Deep Learning Book 6.3: Hidden Units and Activation Functions

Deep Learning

Activation Functions

Neural Networks

Author

Chao Ma

Published

September 29, 2025

This exploration of Deep Learning Chapter 6.3 reveals how activation functions shape the behavior of hidden units in neural networks - and why choosing the right one matters.

📓 For the complete implementation with additional exercises, see the notebook on GitHub.

📚 For theoretical background and summary, see the chapter summary.

Why Activation Functions Matter

Linear transformations alone can only represent linear relationships. No matter how many layers you stack, $W_3(W_2(W_1x))$ is still just a linear function. Activation functions introduce the non-linearity that makes deep learning powerful.

But which activation function should you use? The answer depends on understanding their mathematical properties and how they affect gradient flow during training.

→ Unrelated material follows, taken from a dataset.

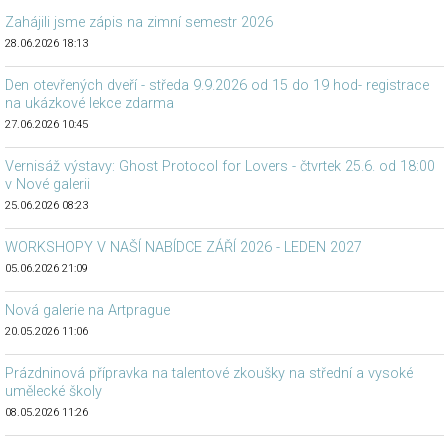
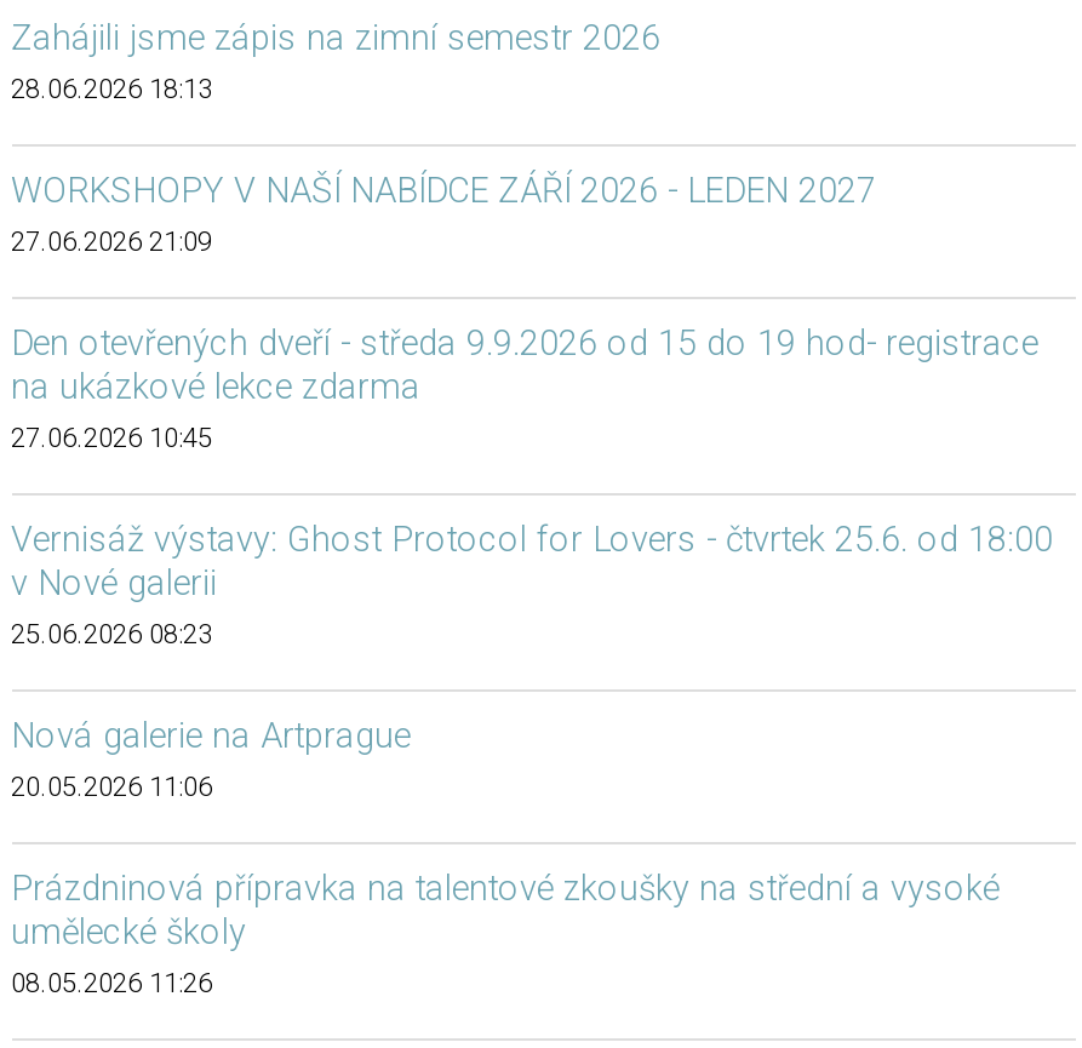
none -> [11,225,212,257] 27.06.2026 21:09
moved [4,76,434,212] -> [11,322,1053,649]: Den otevřených dveří - středa 9.9.2026 od 15 do 19 hod- registrace | na ukázkové lekce zdarma | 27.06.2026 10:45 | Vernisáž výstavy: Ghost Protocol for Lovers - čtvrtek 25.6. od 18:00 | v Nové galerii | 25.06.2026 08:23
moved [4,238,362,256] -> [11,170,876,211]: WORKSHOPY V NAŠÍ NABÍDCE ZÁŘÍ 2026 - LEDEN 2027
[4,262,88,274] 05.06.2026 21:09 -> none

Activation	Output Range	Key Property	Best For
ReLU	$[0, \infty)$	Zero for negatives	Hidden layers (default choice)
Sigmoid	$(0, 1)$	Squashing, smooth	Binary classification output
Tanh	$(-1, 1)$	Zero-centered	Hidden layers (when centering helps)

🎯 Exploring Activation Functions: Shape and Derivatives

Show code

import numpy as np
import matplotlib.pyplot as plt
import torch
import torch.nn as nn

# Set random seed for reproducibility
np.random.seed(42)
torch.manual_seed(42)

# Configure plotting
plt.rcParams['figure.facecolor'] = 'white'
plt.rcParams['axes.facecolor'] = 'white'
plt.rcParams['axes.grid'] = True
plt.rcParams['grid.alpha'] = 0.3

The behavior of an activation function is determined by two things: 1. Its shape - how it transforms inputs 2. Its derivative - how gradients flow backward during training

Define Activation Functions

Show code

def relu(x):
    return np.clip(x, 0, np.inf)

def relu_derivative(x):
    return np.where(x > 0, 1, 0)

def sigmoid(x):
    return 1 / (1 + np.exp(-x))

def sigmoid_derivative(x):
    return sigmoid(x) * (1 - sigmoid(x))

def tanh(x):
    return np.tanh(x)

def tanh_derivative(x):
    return 1 - np.tanh(x)**2

Plot Functions and Derivatives

Show code

x = np.linspace(-5, 5, 1000)

fig, axes = plt.subplots(2, 3, figsize=(16, 8))
fig.suptitle('Common Activation Functions and Their Derivatives', fontsize=16)

# ReLU
axes[0, 0].plot(x, relu(x), linewidth=2, color='blue')
axes[0, 0].set_title('ReLU', fontsize=12)
axes[0, 0].set_ylabel('f(x)', fontsize=11)
axes[1, 0].plot(x, relu_derivative(x), linewidth=2, color='blue')
axes[1, 0].set_title('ReLU Derivative', fontsize=12)
axes[1, 0].set_ylabel("f'(x)", fontsize=11)
axes[1, 0].set_xlabel('x', fontsize=11)

# Sigmoid
axes[0, 1].plot(x, sigmoid(x), linewidth=2, color='red')
axes[0, 1].set_title('Sigmoid', fontsize=12)
axes[1, 1].plot(x, sigmoid_derivative(x), linewidth=2, color='red')
axes[1, 1].set_title('Sigmoid Derivative', fontsize=12)
axes[1, 1].set_xlabel('x', fontsize=11)

# Tanh
axes[0, 2].plot(x, tanh(x), linewidth=2, color='green')
axes[0, 2].set_title('Tanh', fontsize=12)
axes[1, 2].plot(x, tanh_derivative(x), linewidth=2, color='green')
axes[1, 2].set_title('Tanh Derivative', fontsize=12)
axes[1, 2].set_xlabel('x', fontsize=11)

plt.tight_layout()
plt.show()

Key observations:

ReLU: $f(x) = \max(0, x)$ - Zero for negative inputs, identity for positive. Derivative is 0 or 1 (simple!).
Sigmoid: $f(x) = \frac{1}{1+e^{-x}}$ - Squashes inputs to $(0, 1)$. Derivative peaks at 0, vanishes at extremes (gradient vanishing problem).
Tanh: $f(x) = \tanh(x)$ - Similar to sigmoid but outputs in $(-1, 1)$. Zero-centered with stronger gradients than sigmoid.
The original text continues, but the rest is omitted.